На приглашении стояло время – с пяти до восьми, а сейчас было самое начало восьмого. Григорий решил пойти на проклятую вечеринку в последнюю минуту, оставив за собой еще и право передумать по пути. Но когда заносчивый швейцар со славянским носом взглянул на него, будто на какого-нибудь колхозника или бомжа, Григорий сказал себе, что непременно проникнет на эту попойку («вечеринку с коктейлями»), поскольку там ему самое место.
Или он не царедворец, таящийся под сенью телевизионного трона? Или не он вкладывает в уста Петра Пекаря добрую половину произносимых им с экрана слов? Или не он почти знаменитость, а вернее сказать, чревовещатель знаменитости? «Поди прочь, человече, – подумал Григорий. – В моих жилах течет кровь Романовых». (Хотя это вряд ли было так.)
Если вы держитесь уверенно, дело в шляпе. Швейцар заметил льдинки в глубоко посаженных глазах Григория, увидел, как тверды его осунувшиеся скулы, как расправлены тщедушные плечи, и признал в нищем принца. Он торжественно (хотя и не очень) простер длань и молвил, возвращая приглашение:
– Прямо через вестибюль, вторая дверь направо.
– Благодарю вас, – сказал Григорий и с веселым изумлением заметил, как швейцар соединил каблуки (ладно, пусть беззвучно, но все-таки). Миновав его, Григорий вошел в вестибюль, убранный плюшем и мрамором.

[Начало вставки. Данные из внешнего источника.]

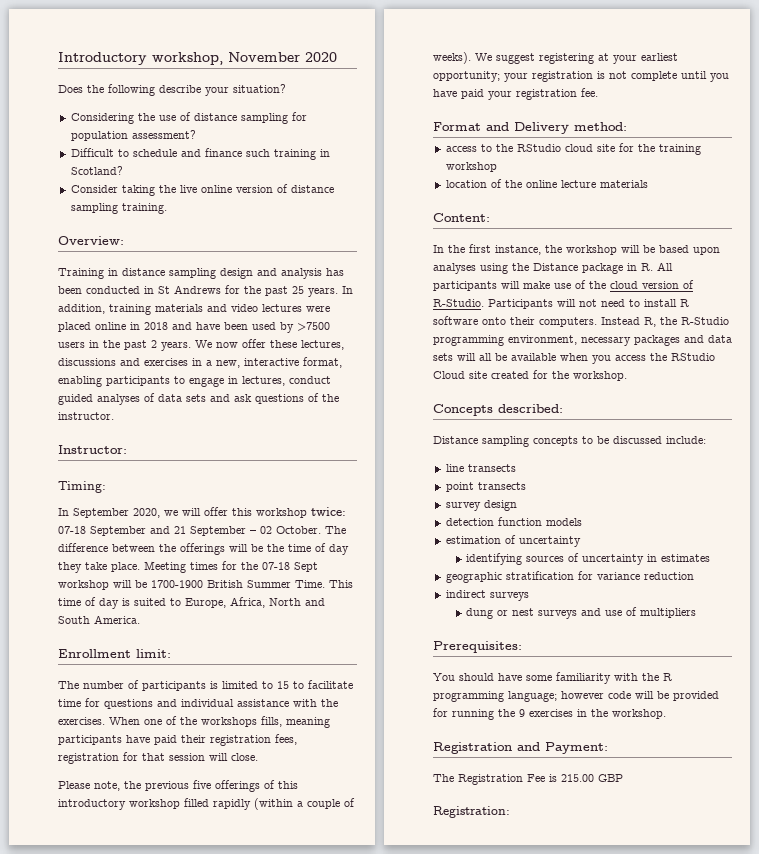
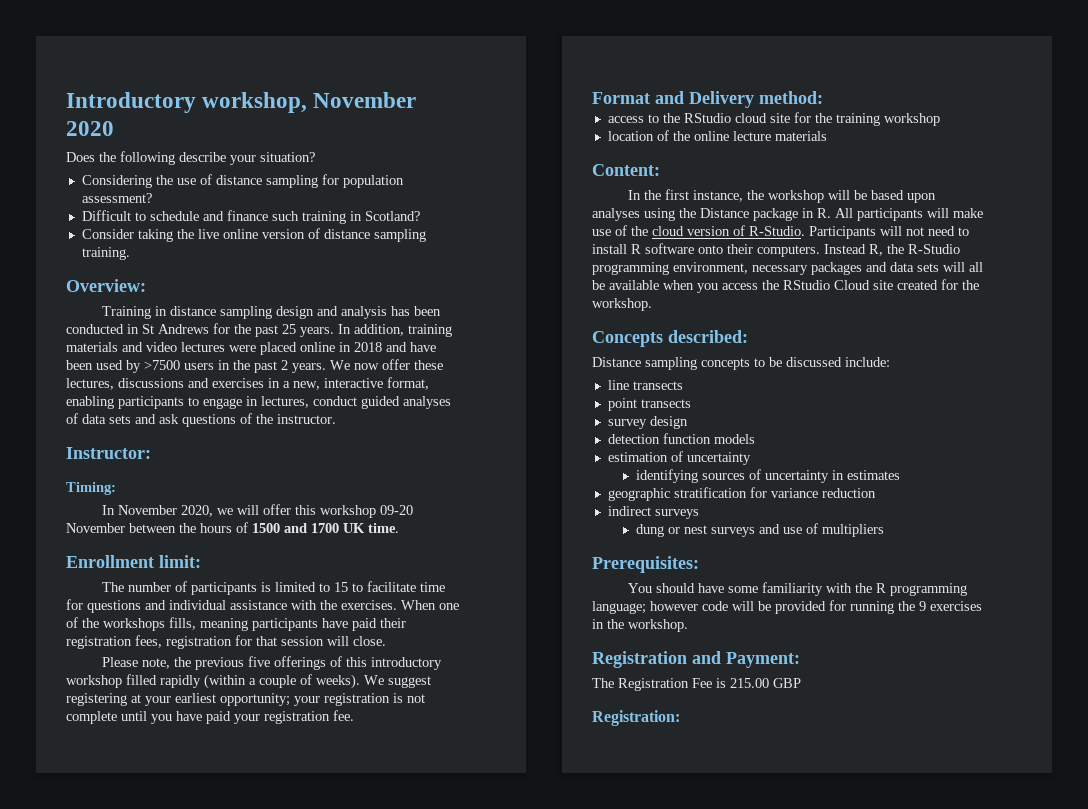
[73,508,129,518] September -> [118,505,178,515] November
[311,507,346,516] [58,526,346,536] [58,543,349,555] [58,561,318,573] [58,580,353,590] [58,597,325,609] [58,615,140,624] twice: 07-18 September and 21 September – 02 October. The difference between the offerings will be the time of day they take place. Meeting times for the 07-18 Sept workshop will be 1700-1900 British Summer Time. This time of day is suited to Europe, Africa, North and South America. -> [380,505,414,515] [66,522,399,533] 09-20 November between the hours of 1500 and 1700 UK time.

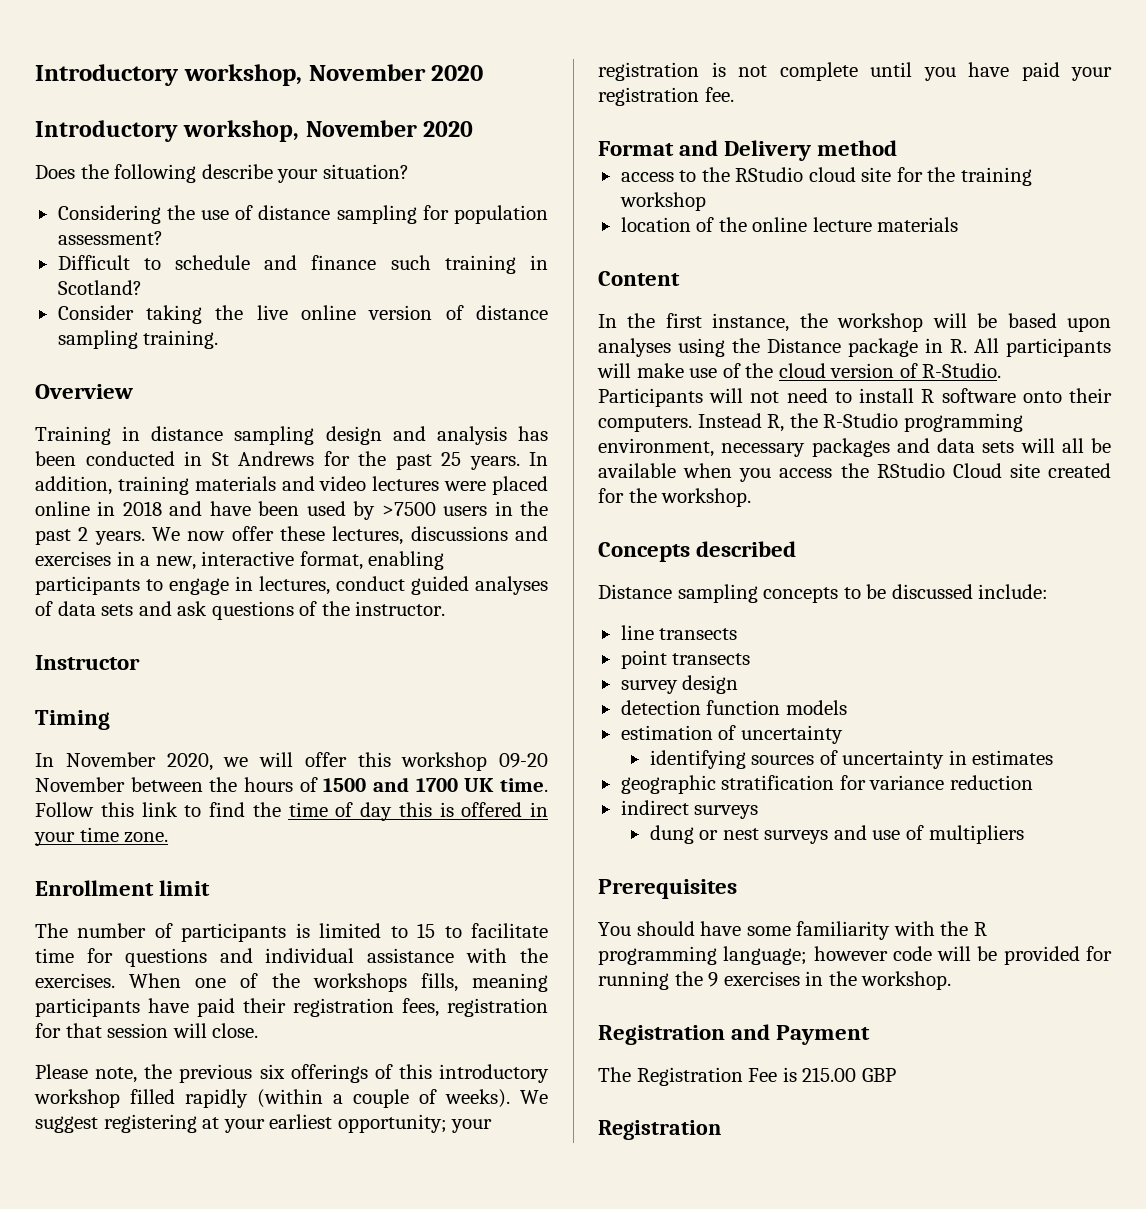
[66,92,417,113] [66,121,114,136] Introductory workshop, November 2020 -> [35,64,484,86] [35,120,474,142] Introductory workshop, November 2020 // Introductory workshop, November 2020
[66,279,146,292] Overview: -> [35,384,133,399] Overview
[66,447,151,459] [66,482,116,495] Instructor: // Timing: -> [35,655,140,670] [35,710,110,730] Instructor // Timing
(399, 528) none -> [35,802,548,821] [34,827,169,846] Follow this link to find the time of day this is offered in your time zone.
[159,555,201,568] limit: -> [159,880,211,896] limit
[248,656,271,667] five -> [259,1064,285,1079] six
[759,91,823,104] method: -> [817,140,898,156] method
[592,164,660,176] Content: -> [598,271,680,286] Content
[668,330,748,343] described: -> [696,541,797,557] described
[592,556,699,573] Prerequisites: -> [598,879,737,899] Prerequisites
[726,652,800,668] Payment: -> [776,1025,871,1045] Payment
[592,710,680,726] Registration: -> [598,1120,721,1140] Registration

Шум выкатывал из международного зала клубами, будто чад из кухни деревенского постоялого двора. Болтают на вечеринках во всем мире одинаково – весело и ни к кому не обращаясь; эта болтовня создает некую особую окружающую среду, как бы деля белый свет на гуляк и никому не нужных чужаков. При мысли о том, что на сей раз он попал в число избранных, Григорий почувствовал радость и нырнул в это шумное облако. Оно не отторгло, а радушно поглотило его. Едва ли он сознавал, что какой-то человек у дверей забрал у него приглашение и провел вновь прибывшего под широкой аркой в просторную комнату с высоким потолком, убранную с таким расчетом, чтобы как можно ярче напомнить людям о царской роскоши и царском могуществе. Везде – золото и белая эмаль, вдоль стен – вроде бы неприметные, но величественные кресла, в которых восседали надутые, будто сизари, разодетые люди.
Две люстры по торцам комнаты перемигивались над головами официантов, облаченных в тускло-коричневые одеяния (здесь не было ни одной красной ливреи). Как будто владельцы замка впустили в главный пиршественный зал своих смердов, чтобы те могли отметить какое-то ежегодное торжество, подумал Григорий.
Можно ли извлечь из этого шутку? Конечно, можно, только пойдет ли она в дело? Теперь, когда всем видно, что пролетариат наломал дров, повсюду царит некое ошеломленно двойственное отношение к тому высокородному младенцу, которого выплеснули вместе с водой в 1917 году. Уже несколько месяцев и Григорий, и Петр Пекарь всячески пытались вплести в текучку дня сегодняшнего упоминания о царствах, царях и царственных фамилиях, но все шутки на эту тему выходили слишком плоскими и бледными.
Беда была в том, что они не могли выразить однозначного отношения к предмету. Разумеется, никому не хотелось вновь попасть под власть класса, искренне полагавшего, что между крестьянами и их скотом нет никакой разницы, но все же… Все же что-то не получалось со стилем. Со стилем, а не с сутью.
«Цари для нас и поныне – что ком в глотке. Ни проглотить, ни выплюнуть».
Это не смешно. Это всего-навсего правда.
Озираясь в поисках бара (ему разрешалось выпивать, но в меру – пока в меру; безудержные возлияния еще впереди), Григорий скользнул взглядом по миловидной девушке в центре забитой народом комнаты. Она оживленно беседовала с высоким, коренастым, тупорылым мужиком, который мог быть только легавым и никем иным. Возможно, даже из КГБ. Девушка была рослая, стройная, почти блондинка, с ясными глазами и очаровательным носиком; она прямо пыжилась от самоуверенности.